Les modèles d’IA générative inventent parfois des adresses web crédibles, mais inexistantes. Des attaquants peuvent ensuite enregistrer ces domaines et les utiliser pour du phishing, de l’usurpation ou de la diffusion de malware. Unit 42 nomme cette technique le phantom squatting et estime qu’elle ouvre une nouvelle surface d’attaque pour les utilisateurs, les développeurs et les agents IA.
Des domaines inventés, puis enregistrés
Le phantom squatting repose sur un mécanisme plutôt simple. Un modèle d’IA répond à une demande en générant une URL qui semble plausible pour une marque, un service ou un portail métier, mais qui n’existe pas. Si ce domaine n’a pas encore été enregistré, un attaquant peut le réserver avant l’organisation concernée et y placer une page frauduleuse.
Unit 42, l’équipe de recherche de Palo Alto Networks, indique avoir observé des cas réels d’exploitation. Les chercheurs expliquent avoir pu identifier certains domaines hallucinés entre 18 et 51 jours avant leur enregistrement par des attaquants. L’un des cas documentés concerne un kit de phishing nommé Montana Empire, déployé sur un domaine que leur système avait classé comme hallucination à haut risque 23 jours plus tôt. Le risque ne vient donc pas seulement de l’erreur du modèle. Il vient du fait que cette erreur peut être prévisible, répétée, puis transformée en infrastructure d’attaque.
Une variante du typosquatting adaptée aux usages IA
Le phantom squatting rappelle le typosquatting, qui consiste à enregistrer des noms de domaine proches de sites légitimes pour capter les erreurs de frappe. La différence demeure cependant cruciale puisqu’ici, l’utilisateur ne se trompe pas forcément. Il suit une adresse donnée par un assistant IA, un agent de recherche ou un outil de développement auquel il fait déjà confiance.

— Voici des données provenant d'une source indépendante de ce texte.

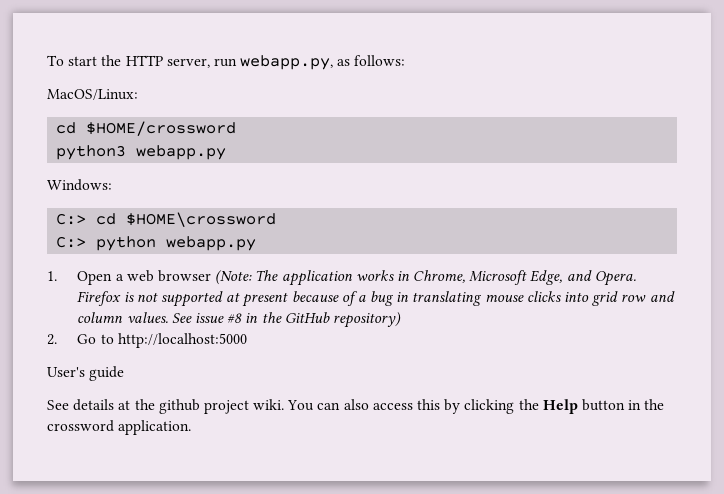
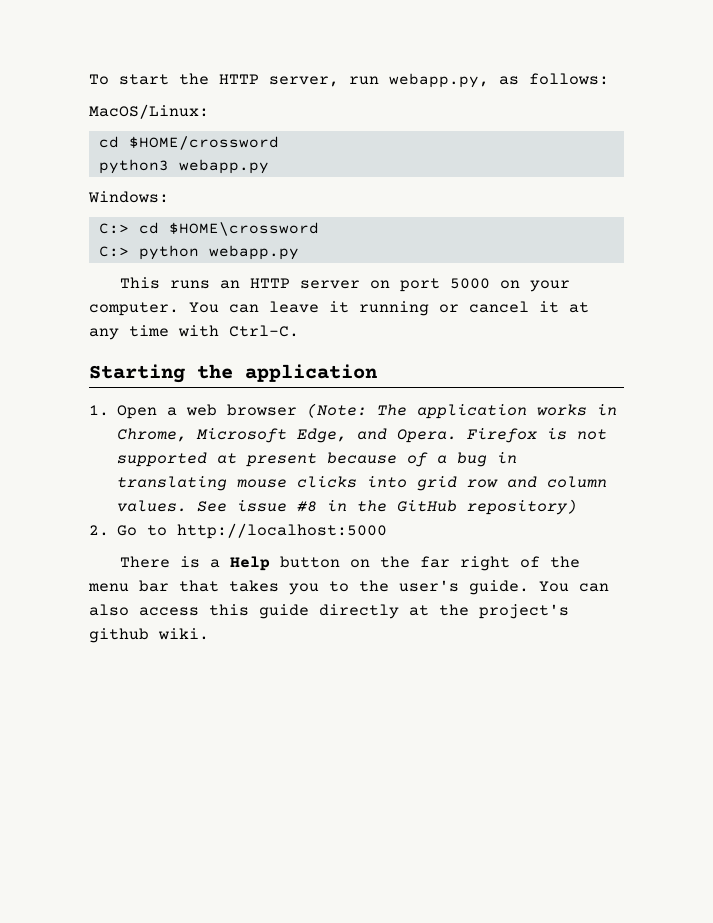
+ This runs an HTTP server on port 5000 on your computer. You can leave it running or cancel it at any time with Ctrl-C.
+ Starting the application
- User's guide
- See details at the github project wiki.
+ There is a Help button on the far right of the menu bar that takes you to the user's guide.
- You can also access this by clicking the Help button in the crossword application.
+ You can also access this guide directly at the project's github wiki.

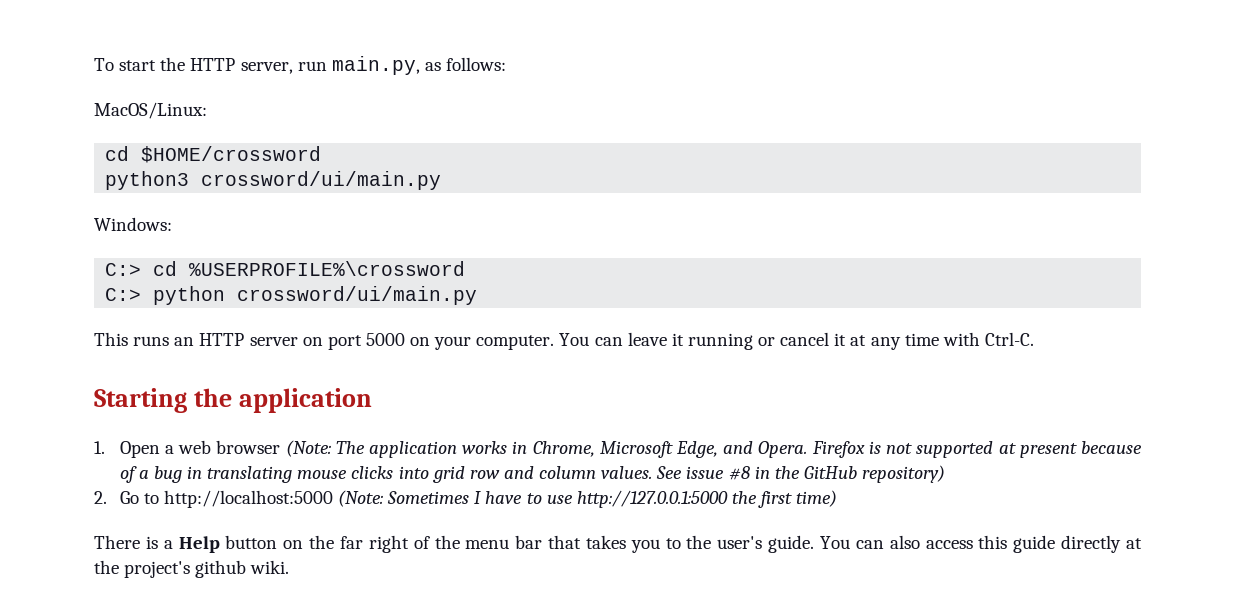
- To start the HTTP server, run webapp.py, as follows:
+ To start the HTTP server, run main.py, as follows:
- python3 webapp.py
+ python3 crossword/ui/main.py
- C:> cd $HOME\crossword
+ C:> cd %USERPROFILE%\crossword
- C:> python webapp.py
+ C:> python crossword/ui/main.py
- 2. Go to http://localhost:5000
+ 2. Go to http://localhost:5000 (Note: Sometimes I have to use http://127.0.0.1:5000 the first time)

Unit 42 rapproche aussi cette technique du slopsquatting, observé dans la chaîne logicielle, lorsque des modèles de code recommandent des noms de paquets inexistants. Le principe est le même : l’IA fabrique un élément crédible, puis un attaquant occupe l’espace avant que quelqu’un ne vérifie.
Cette logique devient plus sensible avec les agents IA. Un assistant peut ouvrir une page, récupérer une ressource, recommander un point d’API ou intégrer une URL dans une documentation générée automatiquement. Si l’adresse pointe vers un domaine contrôlé par un attaquant, la compromission peut se faire sans e-mail de phishing ni publicité malveillante.

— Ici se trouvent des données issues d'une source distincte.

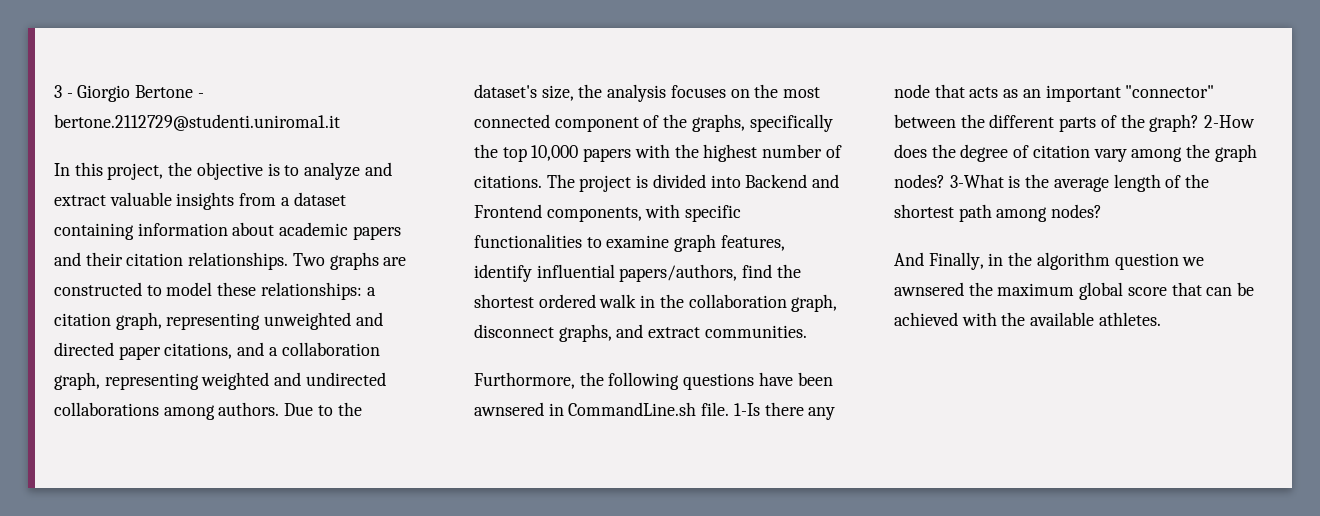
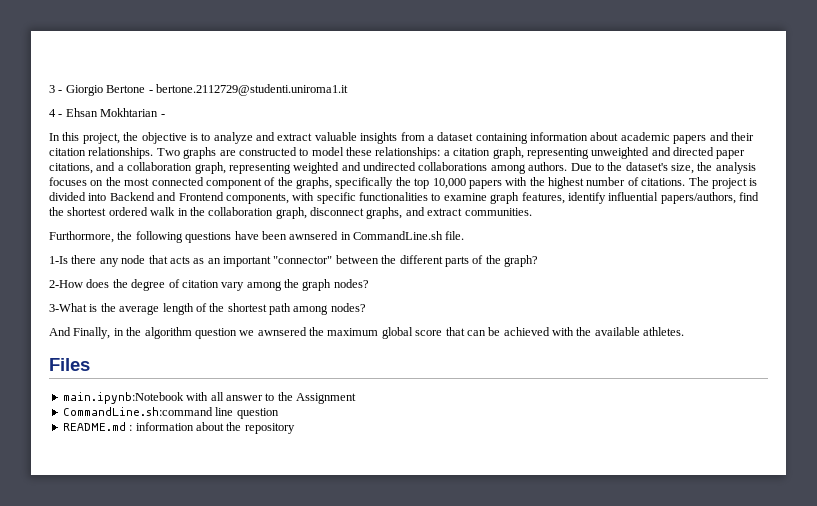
+ 4 - Ehsan Mokhtarian -
- Furthormore, the following questions have been awnsered in CommandLine.sh file. 1-Is there any node that acts as an important "connector" between the different parts of the graph? 2-How does the degree of citation vary among the graph nodes? 3-What is the average length of the shortest path among nodes?
+ Furthormore, the following questions have been awnsered in CommandLine.sh file.
+ 1-Is there any node that acts as an important "connector" between the different parts of the graph?
+ 2-How does the degree of citation vary among the graph nodes?
+ 3-What is the average length of the shortest path among nodes?
+ Files
+ main.ipynb:Notebook with all answer to the Assignment
+ CommandLine.sh:command line question
+ README.md : information about the repository

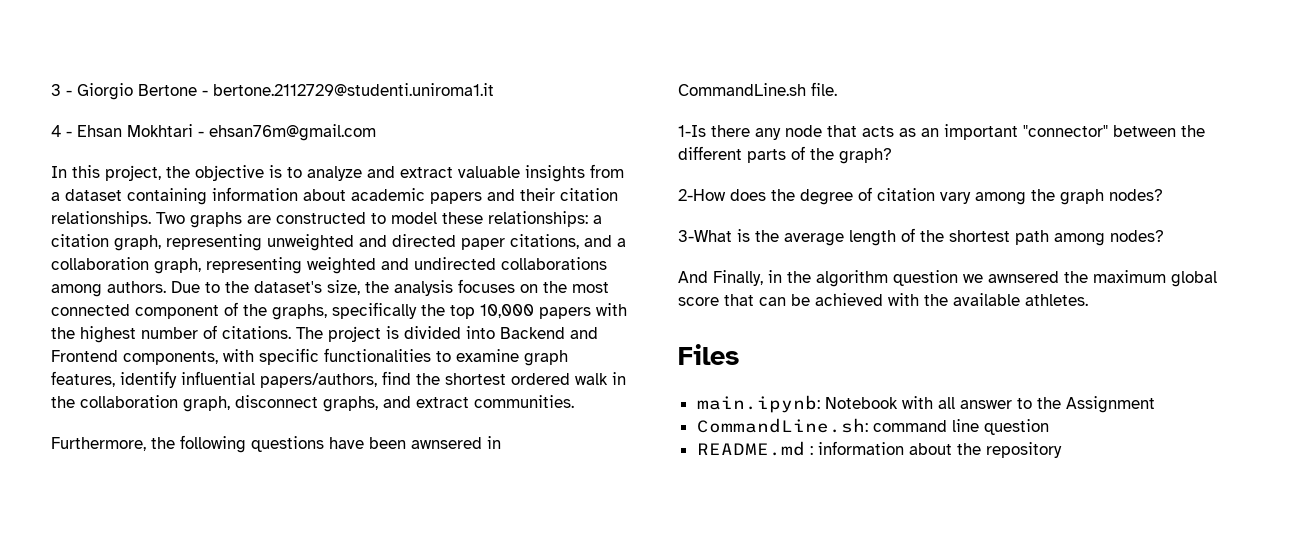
- 4 - Ehsan Mokhtarian -
+ 4 - Ehsan Mokhtari - ehsan76m@gmail.com
- Furthormore, the following questions have been awnsered in CommandLine.sh file.
+ Furthermore, the following questions have been awnsered in CommandLine.sh file.
- main.ipynb:Notebook with all answer to the Assignment
+ main.ipynb: Notebook with all answer to the Assignment
- CommandLine.sh:command line question
+ CommandLine.sh: command line question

Des chiffres qui montrent une surface exploitable
Pour mesurer le risque, Unit 42 dit avoir analysé 913 marques mondiales dans plusieurs secteurs, dont la technologie, la finance, la santé, l’e-commerce, les services publics, les jeux d’argent et la logistique. Les chercheurs ont exécuté 685 339 requêtes auprès de deux familles de modèles, ce qui a produit 2,1 millions d’URL uniques.
Parmi elles, 13 229 étaient déjà classées comme malveillantes par des systèmes de renseignement sur la menace. Unit 42 indique aussi avoir identifié environ 250 000 domaines hallucinés non enregistrés, donc potentiellement exploitables par des attaquants.

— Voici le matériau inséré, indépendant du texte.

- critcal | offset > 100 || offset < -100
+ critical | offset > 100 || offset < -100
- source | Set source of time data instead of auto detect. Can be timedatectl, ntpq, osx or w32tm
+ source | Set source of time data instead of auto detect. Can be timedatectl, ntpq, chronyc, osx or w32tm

Le point le plus délicat reste défensif. Un domaine fraîchement enregistré n’a souvent aucun historique malveillant. Il peut donc passer sous les radars des outils fondés sur la réputation, au moins dans les premières heures ou les premiers jours. Pour les attaquants, cette absence de signal devient un avantage.
Vérifier avant de faire confiance
Unit 42 recommande aux organisations de cartographier les domaines que les modèles sont susceptibles d’halluciner autour de leurs marques, puis de surveiller les enregistrements suspects. Cette approche peut permettre d’agir avant la mise en ligne d’un site frauduleux, ou au moins de réduire la fenêtre d’exploitation.
Pour les entreprises qui intègrent des assistants IA dans leurs workflows, le sujet est plus immédiat. Une URL proposée par un modèle ne doit pas être traitée comme une source fiable par défaut. Les agents capables d’ouvrir des liens, de télécharger des fichiers ou d’appeler des services externes doivent être encadrés par des contrôles supplémentaires.
Le phantom squatting montre surtout que la confiance accordée aux réponses générées devient elle-même une cible. L’IA ne crée pas seulement du contenu faux. Elle peut aussi produire des points d’entrée suffisamment crédibles pour être transformés en pièges.